Detected change data
=====

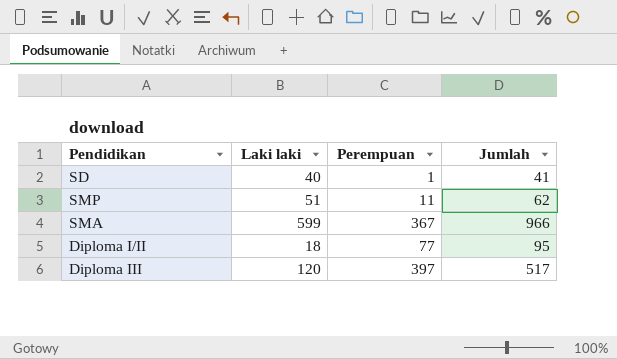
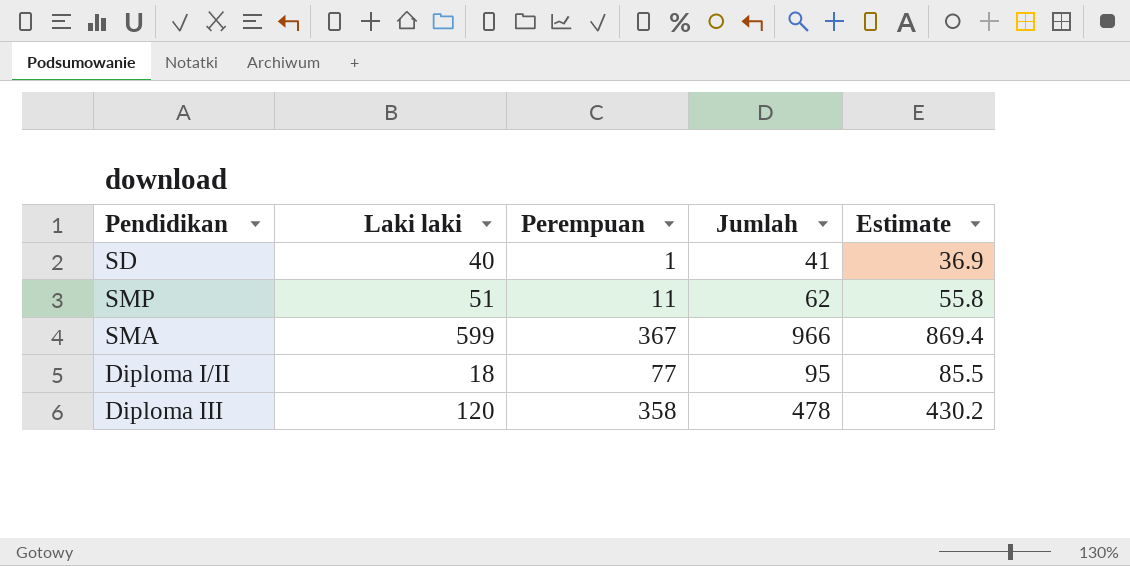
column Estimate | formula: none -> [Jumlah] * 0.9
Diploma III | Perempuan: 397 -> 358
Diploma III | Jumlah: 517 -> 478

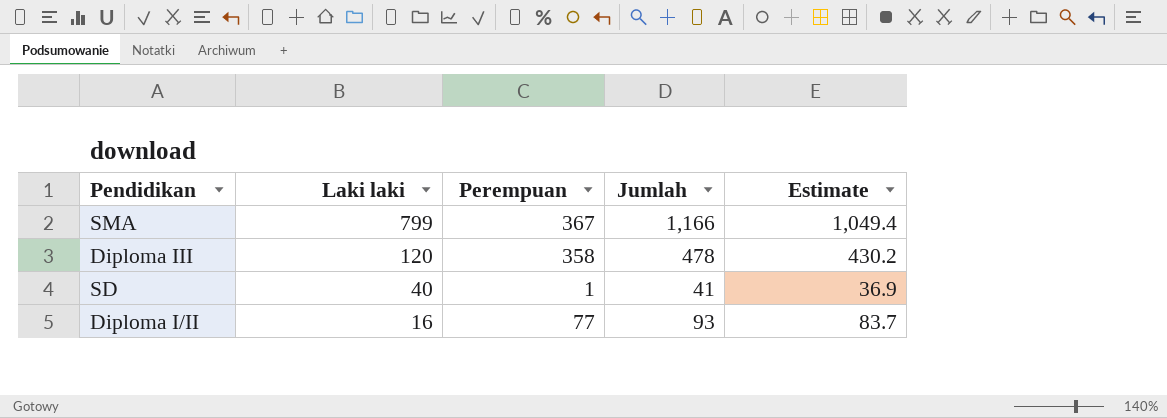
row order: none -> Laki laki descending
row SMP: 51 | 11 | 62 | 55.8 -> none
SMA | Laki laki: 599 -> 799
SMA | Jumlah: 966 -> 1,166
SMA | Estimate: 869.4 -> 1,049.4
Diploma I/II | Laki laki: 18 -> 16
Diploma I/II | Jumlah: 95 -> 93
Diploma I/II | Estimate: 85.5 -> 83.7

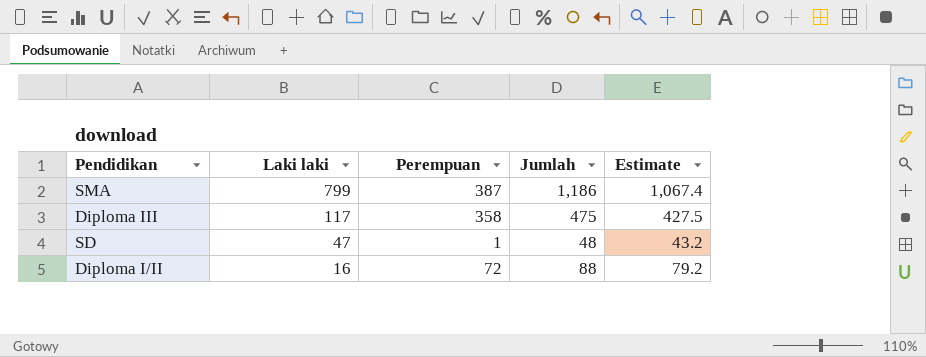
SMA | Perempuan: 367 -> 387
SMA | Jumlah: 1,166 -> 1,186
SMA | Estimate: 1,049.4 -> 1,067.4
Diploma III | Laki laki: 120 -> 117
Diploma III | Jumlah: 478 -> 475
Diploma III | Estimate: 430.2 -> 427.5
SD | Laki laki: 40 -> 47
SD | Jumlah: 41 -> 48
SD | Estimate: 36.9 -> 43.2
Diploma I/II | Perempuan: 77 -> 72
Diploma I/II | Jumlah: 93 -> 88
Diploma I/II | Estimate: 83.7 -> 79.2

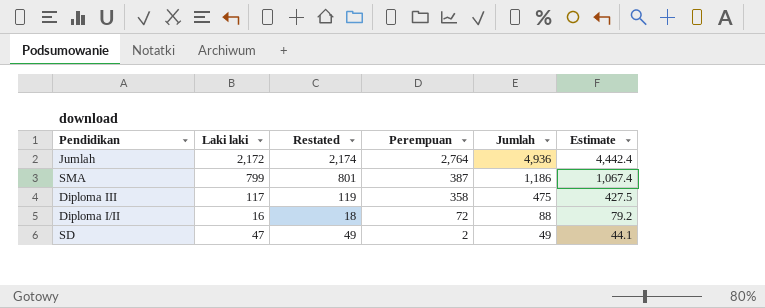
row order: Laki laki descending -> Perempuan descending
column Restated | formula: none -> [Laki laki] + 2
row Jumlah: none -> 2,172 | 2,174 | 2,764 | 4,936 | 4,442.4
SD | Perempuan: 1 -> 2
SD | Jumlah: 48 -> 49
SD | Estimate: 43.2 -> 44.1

=====

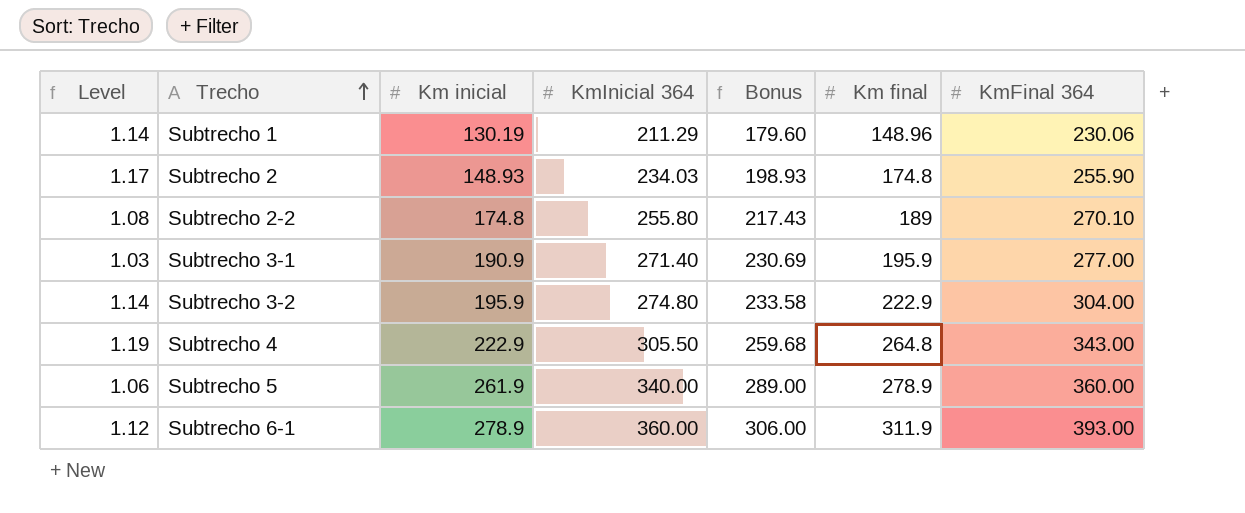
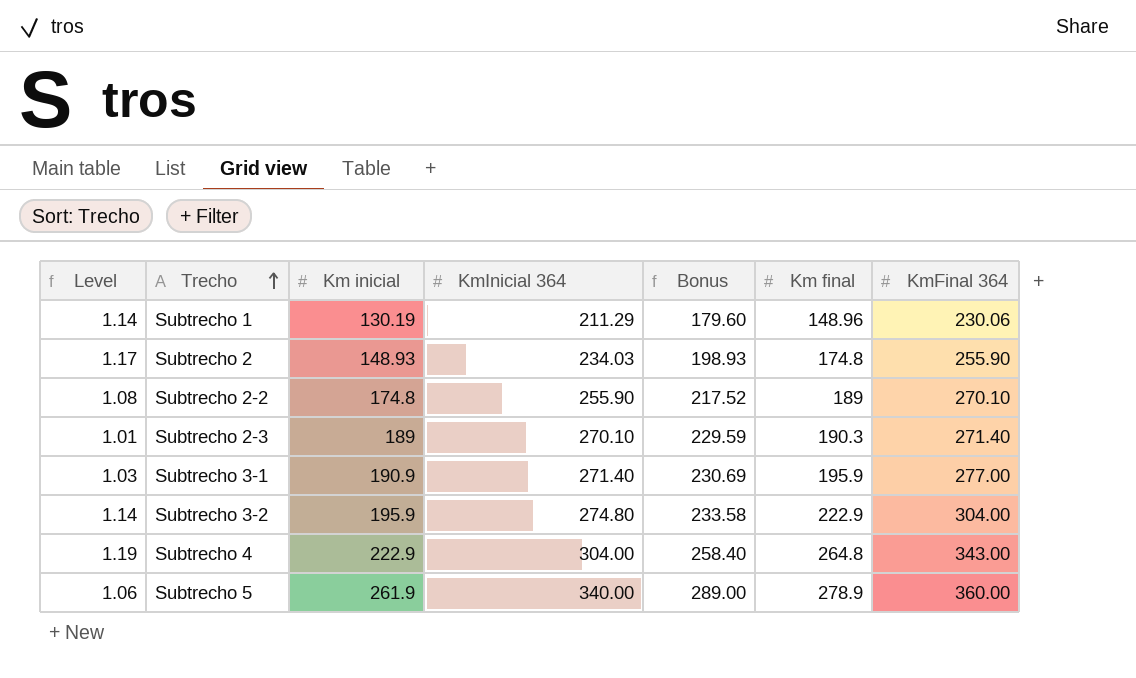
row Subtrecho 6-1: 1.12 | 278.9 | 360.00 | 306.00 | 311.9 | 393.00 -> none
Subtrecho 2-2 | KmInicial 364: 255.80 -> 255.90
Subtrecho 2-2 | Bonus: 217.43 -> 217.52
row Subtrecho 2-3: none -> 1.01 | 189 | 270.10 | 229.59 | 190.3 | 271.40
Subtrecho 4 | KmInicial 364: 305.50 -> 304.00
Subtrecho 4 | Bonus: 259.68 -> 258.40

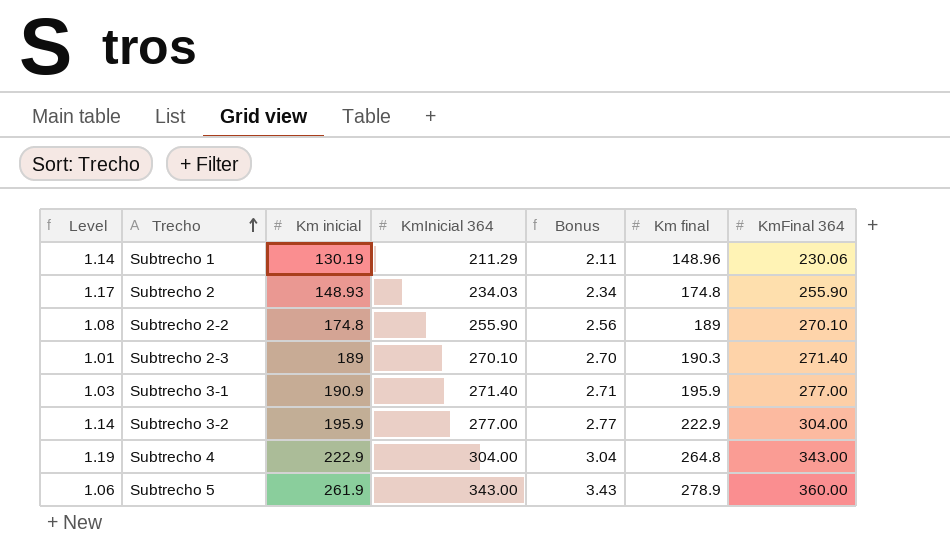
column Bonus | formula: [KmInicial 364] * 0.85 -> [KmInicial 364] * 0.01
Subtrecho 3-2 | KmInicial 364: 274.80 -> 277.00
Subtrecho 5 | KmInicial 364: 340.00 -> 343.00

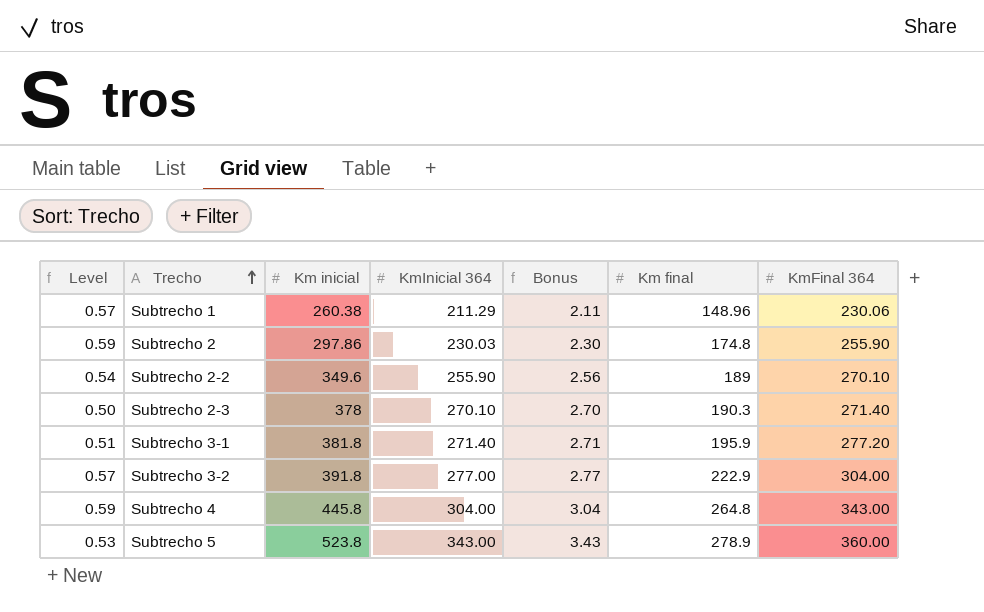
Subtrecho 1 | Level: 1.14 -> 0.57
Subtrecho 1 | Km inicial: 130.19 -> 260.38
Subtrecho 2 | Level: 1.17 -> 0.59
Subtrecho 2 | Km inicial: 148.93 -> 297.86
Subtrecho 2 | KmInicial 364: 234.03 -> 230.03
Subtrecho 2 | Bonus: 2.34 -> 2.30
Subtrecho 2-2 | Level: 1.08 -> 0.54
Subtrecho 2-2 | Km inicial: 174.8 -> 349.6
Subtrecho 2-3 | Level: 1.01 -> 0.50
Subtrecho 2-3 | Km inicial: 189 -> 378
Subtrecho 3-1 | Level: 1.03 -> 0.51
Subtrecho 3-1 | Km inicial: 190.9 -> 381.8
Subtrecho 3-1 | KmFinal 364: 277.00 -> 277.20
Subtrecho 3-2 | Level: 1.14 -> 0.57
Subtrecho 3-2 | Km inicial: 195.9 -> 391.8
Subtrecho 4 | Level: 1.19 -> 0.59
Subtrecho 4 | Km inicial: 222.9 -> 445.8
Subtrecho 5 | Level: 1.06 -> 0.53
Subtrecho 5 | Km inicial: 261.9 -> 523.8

=====

▶ _Task brief_: Find every line above that contains the word "formula", and return each one.

▶ _The completed task_:
column Estimate | formula: none -> [Jumlah] * 0.9
column Restated | formula: none -> [Laki laki] + 2
column Bonus | formula: [KmInicial 364] * 0.85 -> [KmInicial 364] * 0.01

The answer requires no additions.